High level design of Armada

Armada is job queueing system for multiple Kubernetes clusters.

Goals for the project

Data model

Job

A Job is an executable unit, currently containing a Kubernetes pod specification.

Job Set

All jobs are grouped into Job Sets with user-specified identifier. A Job Set represents a project or other higher level unit of work. Users can observe events in Job Sets through the API.

Queue

All jobs need to be placed into queues. Resources allocation is controlled using queues.

Queue Current Priority: Current priority is calculated from resource usage of jobs in the queue. This number approaches the amount of resource used by the queue with configurable speed by priorityHalfTime configuration. If the queue priority is A and queue is using B amount of resource, after time defined by priorityHalfTime the new priority will be A + (B - A) / 2.

Queue Priority Factor: Each queue has priority factor which determines how important the queue is (lower number makes queue more important).

Queue Effective Priority = Queue Priority Factor * Queue Current Priority

To achieve fairness between queues, when Armada schedules jobs resources are divided based on Queue Effective Priority.

More information about queue priority and scheduling can be found here

Design

Diagram

Armada Server

The Armada Server is a central component which manages queues of jobs. It stores all active jobs in the job database (current implementation use Redis).

Cluster Executor

The Cluster Executor is a component running on each Kubernetes worker cluster. It keeps all pod and node information in memory and manages jobs within the cluster. It proactively reports the current state of the cluster and asks for jobs to run. Queue Usage is recorded in the database and is used to update priorities of individual queues. The executor can also refuse to execute an assigned job and return it.

Job Leasing

Executors periodically ask the server for jobs to run, reporting available resources. Armada distributes these available resources among queues according to Queue Effective Priority. Jobs are taken from the top of each queue until the available resource is filled. These jobs are then returned to the executor to be executed on the cluster and marked as leased with a timestamp to show when the lease began.

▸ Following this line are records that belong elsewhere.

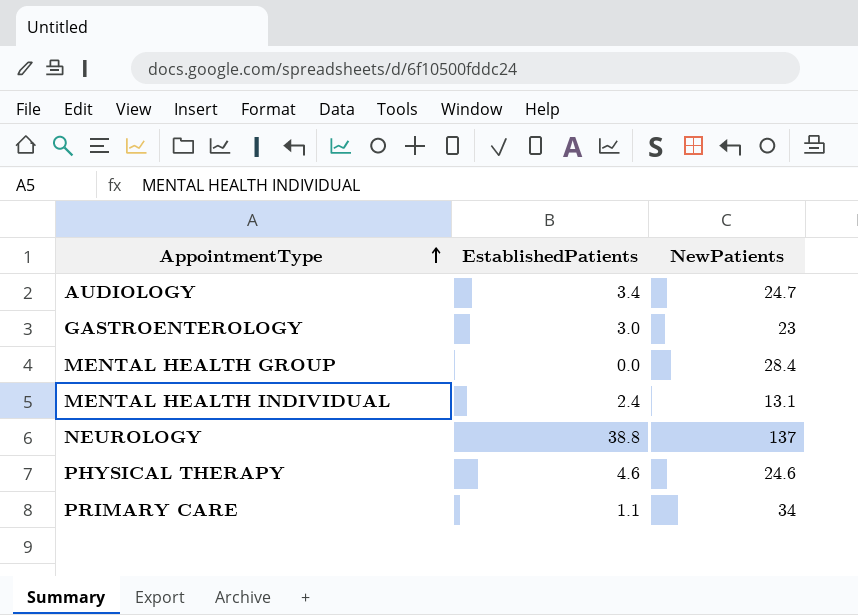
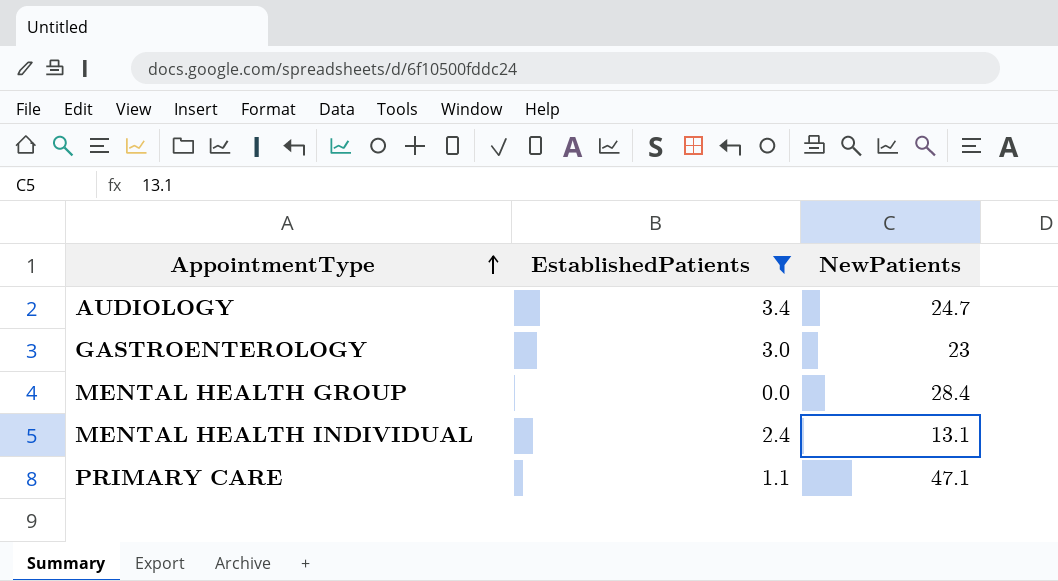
filter: none -> EstablishedPatients <= 3.4
PRIMARY CARE | NewPatients: 34 -> 47.1

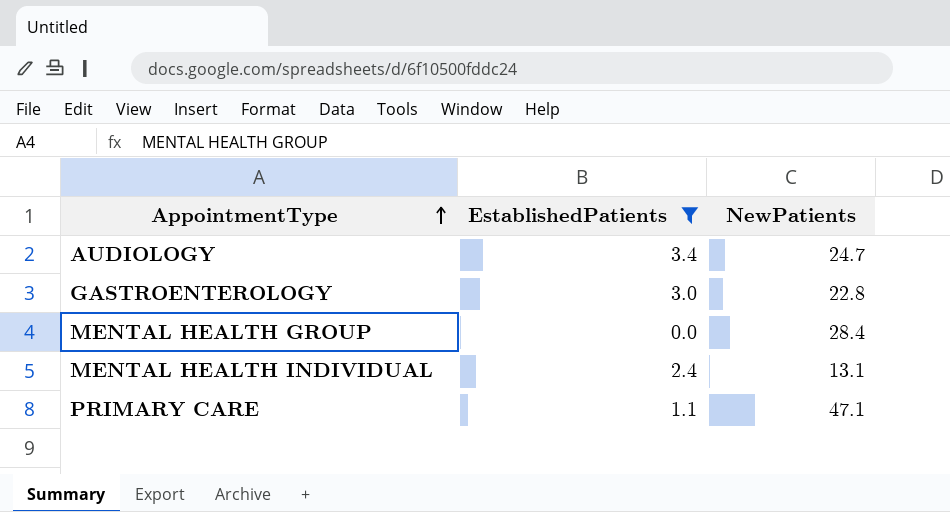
GASTROENTEROLOGY | NewPatients: 23 -> 22.8

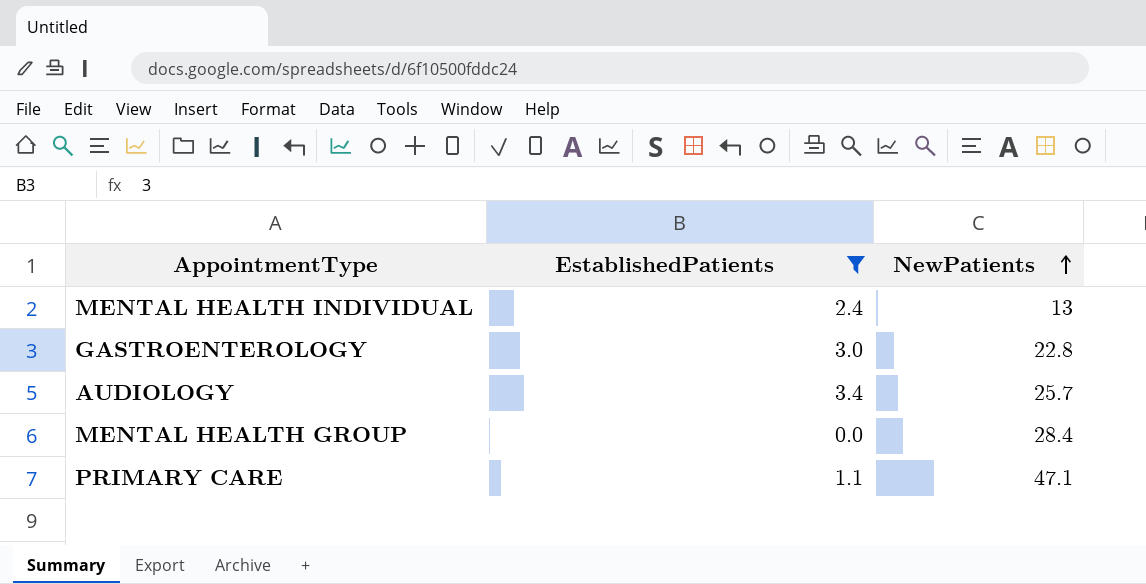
row order: AppointmentType ascending -> NewPatients ascending
MENTAL HEALTH INDIVIDUAL | NewPatients: 13.1 -> 13
AUDIOLOGY | NewPatients: 24.7 -> 25.7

The executor must regularly renew the lease of all jobs it leases, otherwise leases expire and jobs will be considered failed and executed on different cluster.

Job Events

Job events are used to show when a job reaches a new state, such as submitted, running, completed. They hold generic information about events (such as created-time) along with state specific information (such as exit-code for completed jobs).

Armada records events of all jobs against the job set the job belongs to. Events for a given job set are available through the API.

Armada records all necessary events to fully reconstruct state of the job at any time. This allows us to erase all job data from the jobs database after the job finishes and keep only the events.

The current implementation utilises Redis streams to store job events.